▶ Data excerpts

==============================

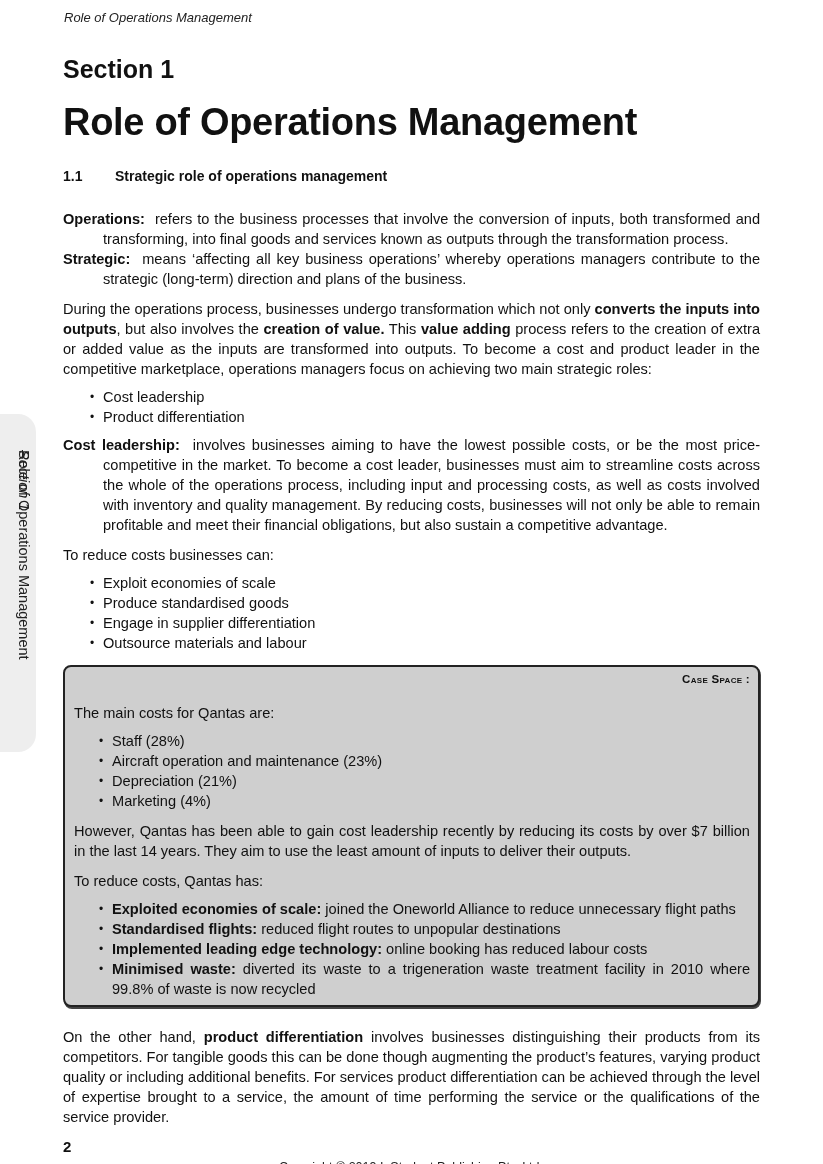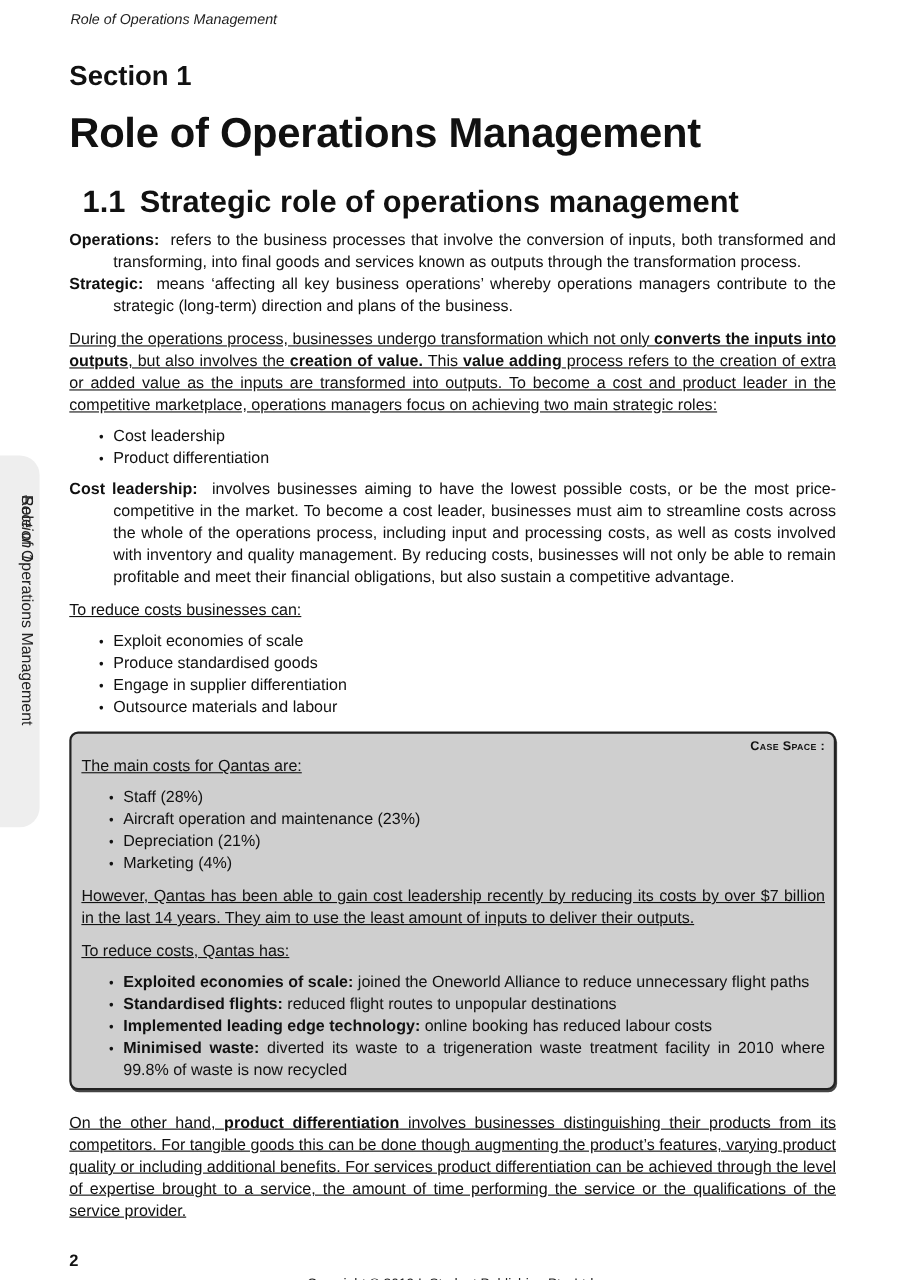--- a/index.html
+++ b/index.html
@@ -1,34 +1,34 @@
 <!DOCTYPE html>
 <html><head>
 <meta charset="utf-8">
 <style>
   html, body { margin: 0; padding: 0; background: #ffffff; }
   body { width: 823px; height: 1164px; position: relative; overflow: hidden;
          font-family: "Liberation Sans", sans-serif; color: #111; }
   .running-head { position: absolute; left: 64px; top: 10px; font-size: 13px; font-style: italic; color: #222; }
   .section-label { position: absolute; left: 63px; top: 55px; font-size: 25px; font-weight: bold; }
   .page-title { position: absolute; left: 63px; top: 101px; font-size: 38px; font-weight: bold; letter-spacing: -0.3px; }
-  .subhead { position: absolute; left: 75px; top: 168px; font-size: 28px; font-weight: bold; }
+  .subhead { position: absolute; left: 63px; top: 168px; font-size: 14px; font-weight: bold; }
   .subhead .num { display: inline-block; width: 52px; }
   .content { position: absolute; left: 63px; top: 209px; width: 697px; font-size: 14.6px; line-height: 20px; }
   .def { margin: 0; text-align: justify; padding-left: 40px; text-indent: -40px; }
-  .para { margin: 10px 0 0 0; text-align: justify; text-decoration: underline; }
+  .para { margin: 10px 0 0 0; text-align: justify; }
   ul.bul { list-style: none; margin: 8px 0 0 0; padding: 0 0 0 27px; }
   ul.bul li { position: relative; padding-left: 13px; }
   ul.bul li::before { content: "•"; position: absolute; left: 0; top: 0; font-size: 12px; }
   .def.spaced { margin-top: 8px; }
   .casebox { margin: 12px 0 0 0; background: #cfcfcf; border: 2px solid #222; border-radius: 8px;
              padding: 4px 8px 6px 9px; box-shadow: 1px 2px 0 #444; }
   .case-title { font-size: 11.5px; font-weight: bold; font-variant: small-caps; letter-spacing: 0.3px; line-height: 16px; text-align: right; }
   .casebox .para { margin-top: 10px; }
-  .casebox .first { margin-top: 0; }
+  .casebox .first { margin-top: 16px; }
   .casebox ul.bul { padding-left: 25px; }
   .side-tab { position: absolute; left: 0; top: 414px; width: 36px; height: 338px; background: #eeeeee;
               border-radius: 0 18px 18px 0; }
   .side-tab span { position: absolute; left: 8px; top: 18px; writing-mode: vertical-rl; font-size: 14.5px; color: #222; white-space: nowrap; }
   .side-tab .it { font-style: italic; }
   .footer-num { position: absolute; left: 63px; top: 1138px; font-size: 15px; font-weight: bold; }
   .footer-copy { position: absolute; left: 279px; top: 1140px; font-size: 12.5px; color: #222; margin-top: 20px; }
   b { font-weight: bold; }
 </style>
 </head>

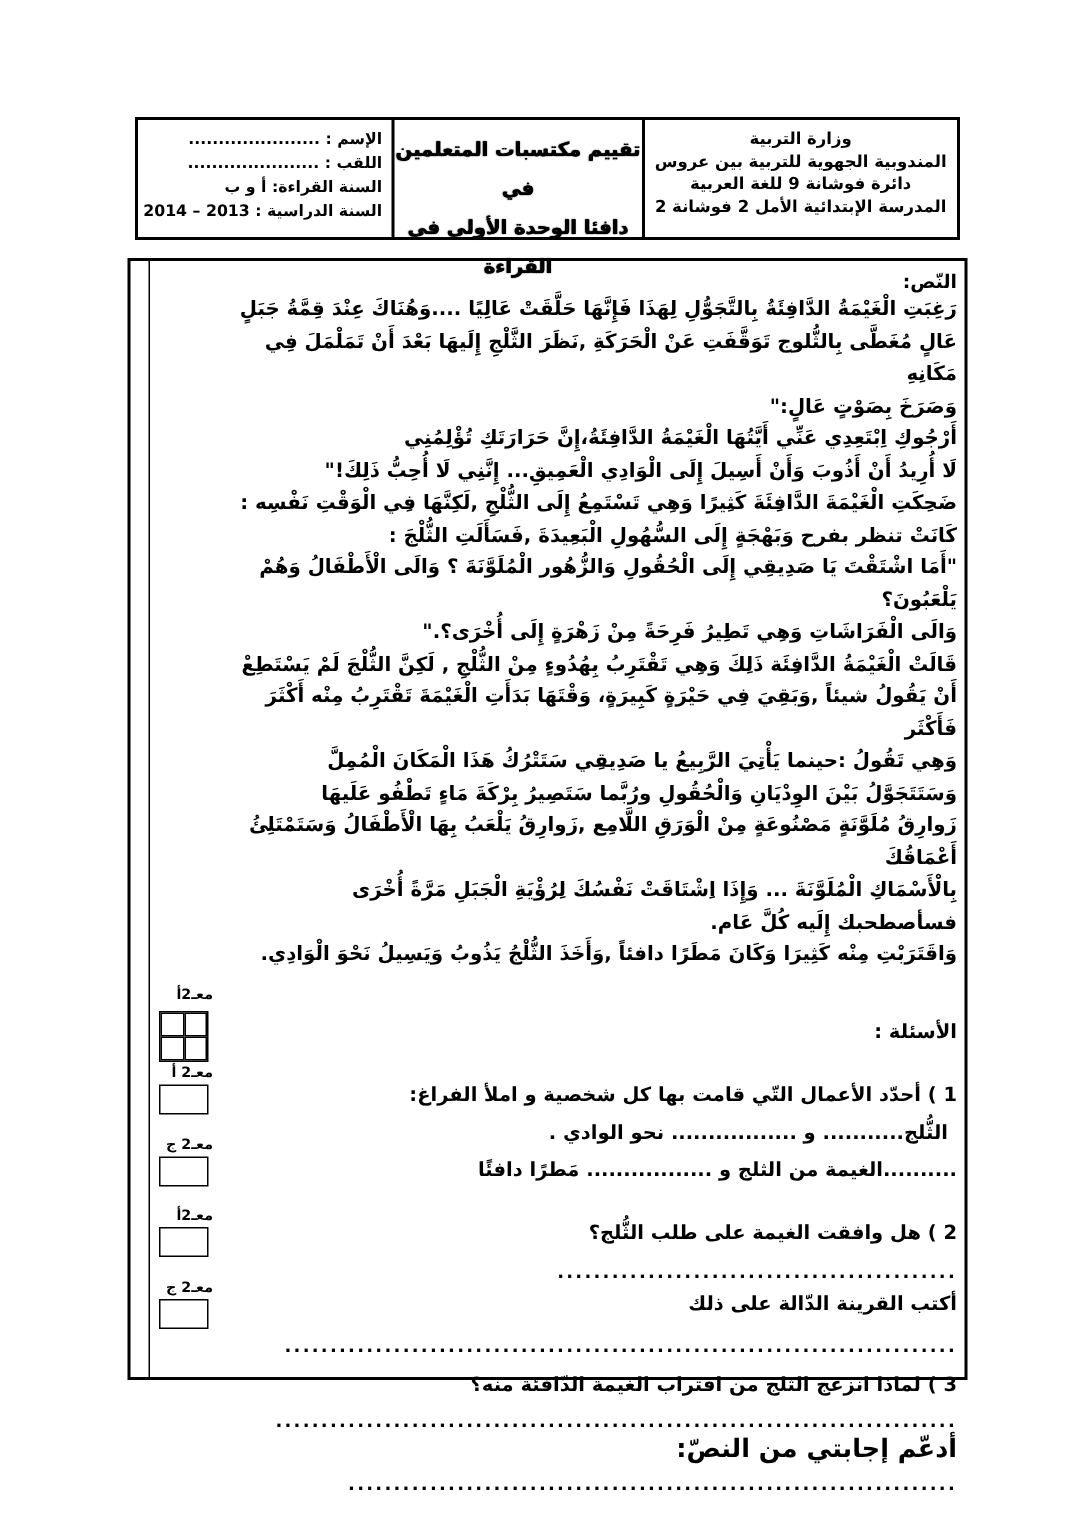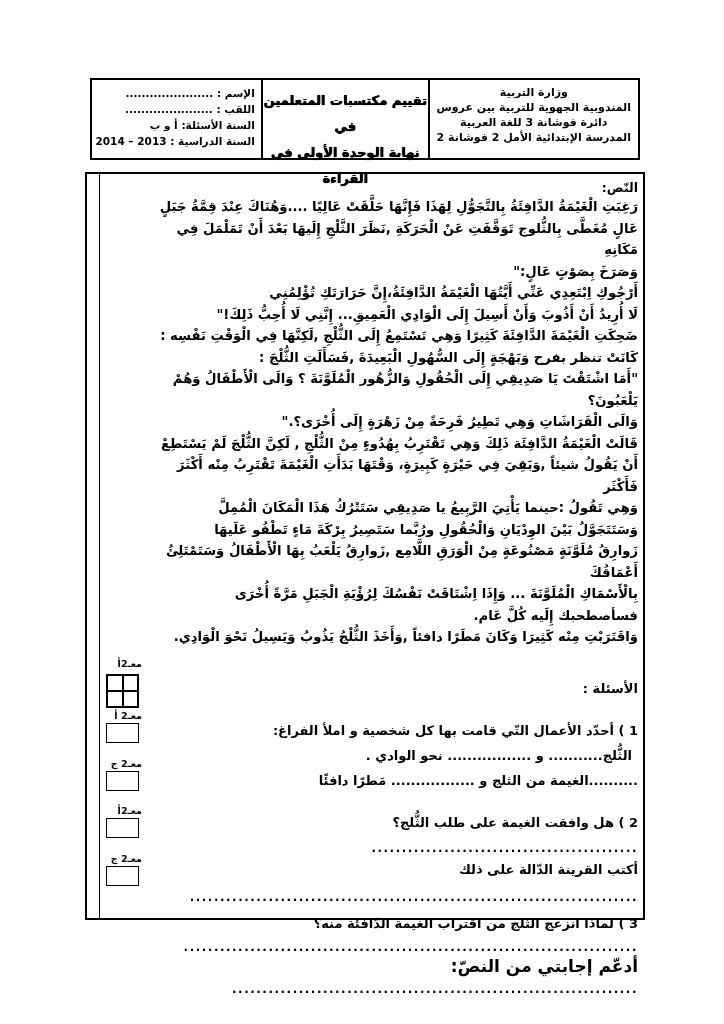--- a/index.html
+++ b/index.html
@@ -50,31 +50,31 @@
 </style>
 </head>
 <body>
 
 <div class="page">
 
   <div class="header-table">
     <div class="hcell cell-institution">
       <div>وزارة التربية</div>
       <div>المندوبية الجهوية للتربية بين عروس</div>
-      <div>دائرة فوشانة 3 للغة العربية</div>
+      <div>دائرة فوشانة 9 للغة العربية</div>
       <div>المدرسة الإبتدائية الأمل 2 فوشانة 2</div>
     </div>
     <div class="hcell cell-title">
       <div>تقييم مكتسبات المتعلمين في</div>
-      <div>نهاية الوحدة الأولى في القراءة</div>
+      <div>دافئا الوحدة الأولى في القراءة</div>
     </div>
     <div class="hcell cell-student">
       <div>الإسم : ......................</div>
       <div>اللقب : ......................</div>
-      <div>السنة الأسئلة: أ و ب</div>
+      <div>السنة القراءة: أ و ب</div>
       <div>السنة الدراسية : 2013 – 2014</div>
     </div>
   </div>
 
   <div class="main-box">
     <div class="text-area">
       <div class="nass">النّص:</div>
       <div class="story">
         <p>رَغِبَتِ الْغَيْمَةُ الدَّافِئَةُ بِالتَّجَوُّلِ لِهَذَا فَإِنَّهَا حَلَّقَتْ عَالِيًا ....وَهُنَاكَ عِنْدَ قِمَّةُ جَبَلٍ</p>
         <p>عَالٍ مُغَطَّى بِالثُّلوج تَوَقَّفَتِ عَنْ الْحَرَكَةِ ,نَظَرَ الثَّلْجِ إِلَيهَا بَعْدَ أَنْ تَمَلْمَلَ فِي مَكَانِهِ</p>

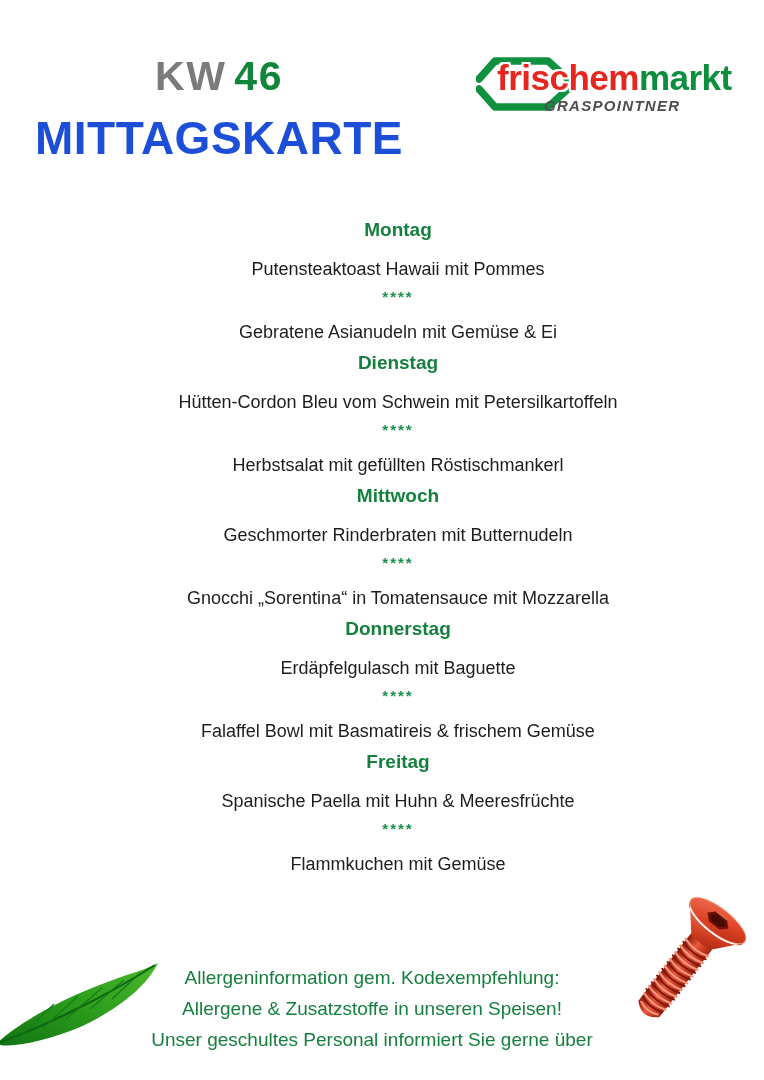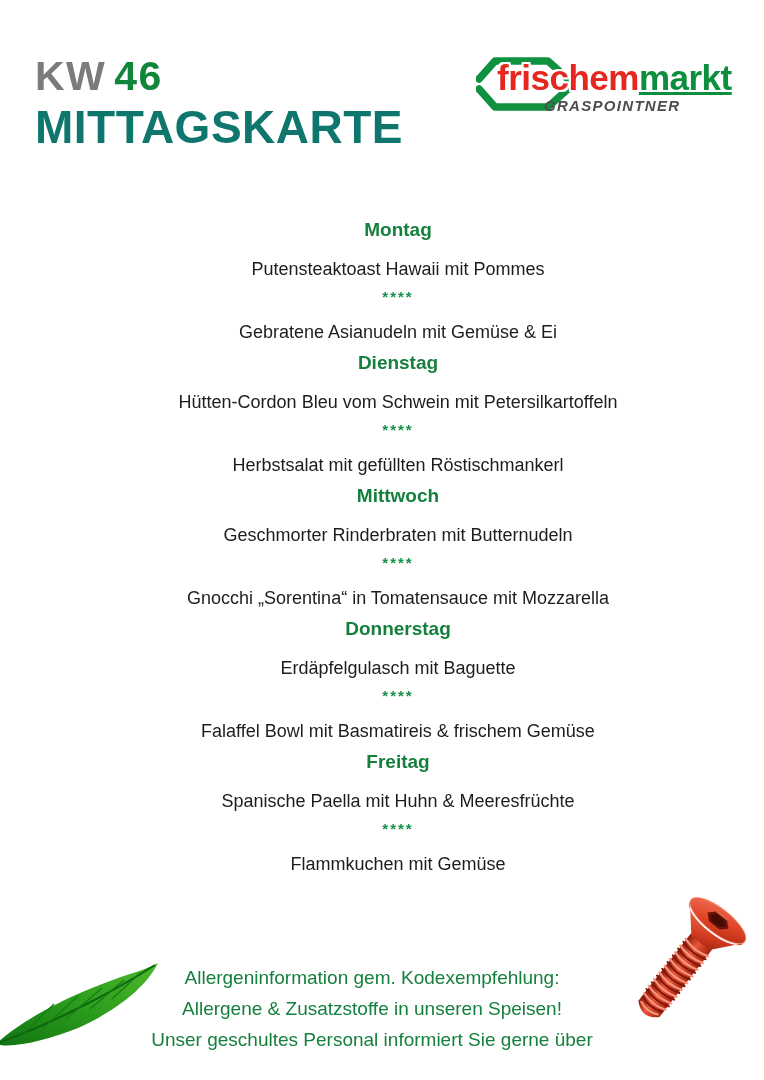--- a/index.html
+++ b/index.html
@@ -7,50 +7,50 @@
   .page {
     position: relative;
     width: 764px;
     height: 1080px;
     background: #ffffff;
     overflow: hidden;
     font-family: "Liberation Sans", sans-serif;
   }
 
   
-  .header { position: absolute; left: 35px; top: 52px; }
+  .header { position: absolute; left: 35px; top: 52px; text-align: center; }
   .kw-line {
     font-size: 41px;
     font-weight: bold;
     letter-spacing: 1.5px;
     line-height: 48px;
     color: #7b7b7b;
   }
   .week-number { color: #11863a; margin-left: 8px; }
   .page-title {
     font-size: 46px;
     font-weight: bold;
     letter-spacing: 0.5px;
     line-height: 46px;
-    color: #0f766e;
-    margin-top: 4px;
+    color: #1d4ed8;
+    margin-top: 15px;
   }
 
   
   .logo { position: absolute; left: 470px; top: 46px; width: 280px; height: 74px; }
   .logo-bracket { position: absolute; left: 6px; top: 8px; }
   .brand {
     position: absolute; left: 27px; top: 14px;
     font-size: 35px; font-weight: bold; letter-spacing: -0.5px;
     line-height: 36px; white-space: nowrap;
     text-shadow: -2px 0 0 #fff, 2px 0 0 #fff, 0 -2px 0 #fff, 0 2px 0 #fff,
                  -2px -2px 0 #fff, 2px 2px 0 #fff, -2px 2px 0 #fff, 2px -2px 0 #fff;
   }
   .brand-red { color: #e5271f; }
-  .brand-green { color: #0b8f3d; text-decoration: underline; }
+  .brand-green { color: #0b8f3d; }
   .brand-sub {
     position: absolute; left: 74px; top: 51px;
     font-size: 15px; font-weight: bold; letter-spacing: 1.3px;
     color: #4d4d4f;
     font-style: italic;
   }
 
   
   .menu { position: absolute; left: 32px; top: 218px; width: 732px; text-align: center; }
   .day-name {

==============================

▶ What to work on
Looking at the records above, return exactly the lines from the line with "0; padding: 0;" to the line with "absolute; left: 75px;", both ends included.

▶ Task response
   html, body { margin: 0; padding: 0; background: #ffffff; }
   body { width: 823px; height: 1164px; position: relative; overflow: hidden;
          font-family: "Liberation Sans", sans-serif; color: #111; }
   .running-head { position: absolute; left: 64px; top: 10px; font-size: 13px; font-style: italic; color: #222; }
   .section-label { position: absolute; left: 63px; top: 55px; font-size: 25px; font-weight: bold; }
   .page-title { position: absolute; left: 63px; top: 101px; font-size: 38px; font-weight: bold; letter-spacing: -0.3px; }
-  .subhead { position: absolute; left: 75px; top: 168px; font-size: 28px; font-weight: bold; }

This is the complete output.